Similar to the 9-11 Commission, the Senate committee concluded that there were instances "in which al-Qa'ida communicated with representatives of Saddam's regime," including a meeting between an Iraqi intelligence officer and bin Laden in 1995, in which the officer reportedly rebuffed the Al Qaeda leader's request for support. Moreover, the committee also noted intelligence indicating that an Al Qaeda operative traveled to Iraq in 1998 and 2002 to request a meeting with Saddam, but was refused in both cases. The Senate committee concluded:

Postwar findings have identified only one meeting between representatives of al-Qa'ida and Saddam Hussein's regime reported in prewar intelligence assessments. Postwar findings have identified two occasions, not reported prior to the war, in which Saddam Hussein rebuffed meeting requests from an al-Qa'ida operative. The Intelligence Community has not found any other evidence of meetings between al-Qa'ida and Iraq. Postwar information indicates there were three instances in which al-Qa'ida communicated with representatives of Saddam's regime, one of which had been identified by the Intelligence Community prior to the war. All of the contacts were initiated by al-Qa'ida. [emphasis in original]

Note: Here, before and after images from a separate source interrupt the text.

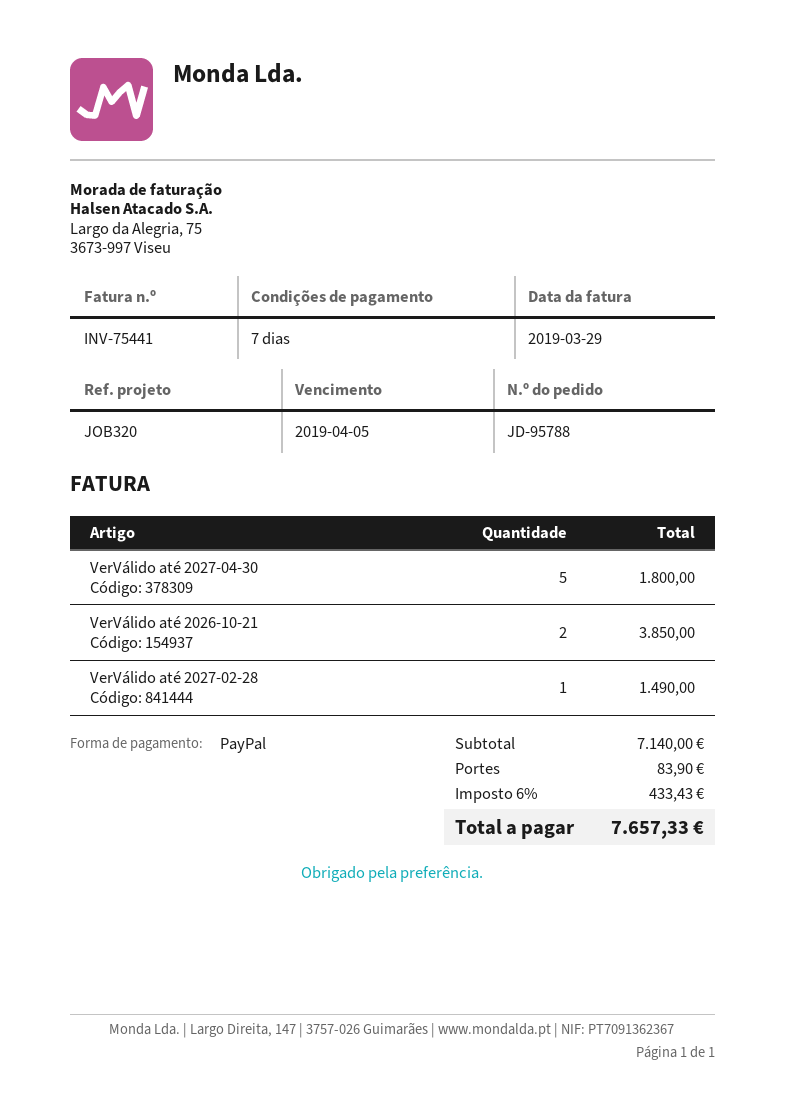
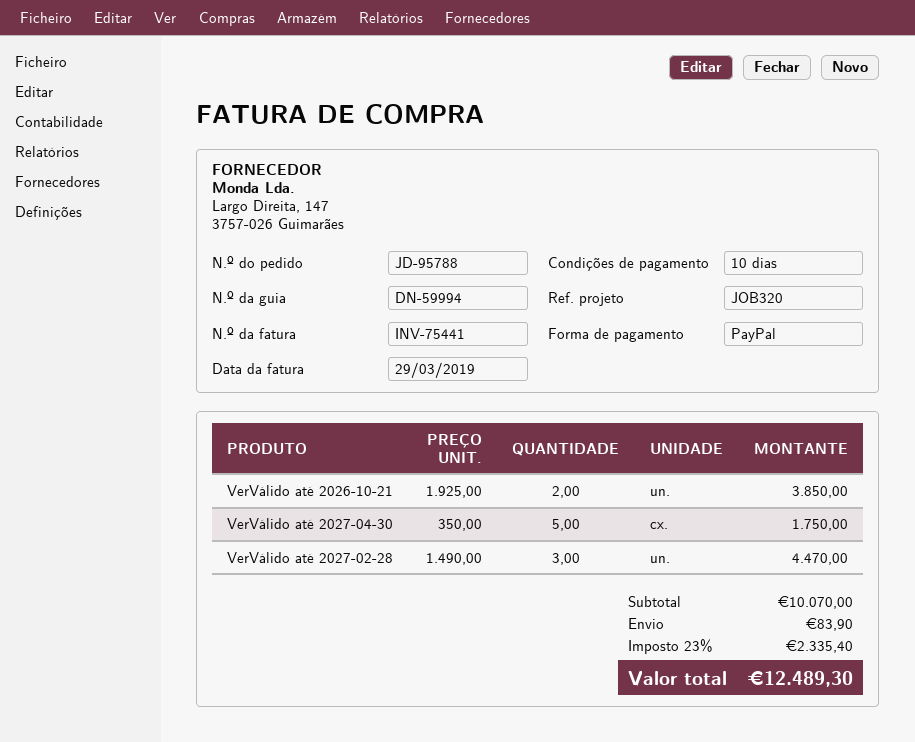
payment terms: 7 days -> 10 days
VerVálido até 2027-04-30: 5 for 1800.00 -> 5 for 1750.00
VerVálido até 2027-02-28: 1 for 1490.00 -> 3 for 4470.00
subtotal: 7140.00 -> 10070.00
tax: 6% = 433.43 -> 23% = 2335.40
total: 7657.33 -> 12489.30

As The Washington Post reported in a September 9, 2006, article about the Senate report, "Far from aligning himself with al-Qaeda and Jordanian terrorist Abu Musab al-Zarqawi, Hussein repeatedly rebuffed al-Qaeda's overtures and tried to capture Zarqawi, the report said. Tariq Aziz, the detained former deputy prime minister, has told the FBI that Hussein 'only expressed negative sentiments about [Osama] bin Laden.' "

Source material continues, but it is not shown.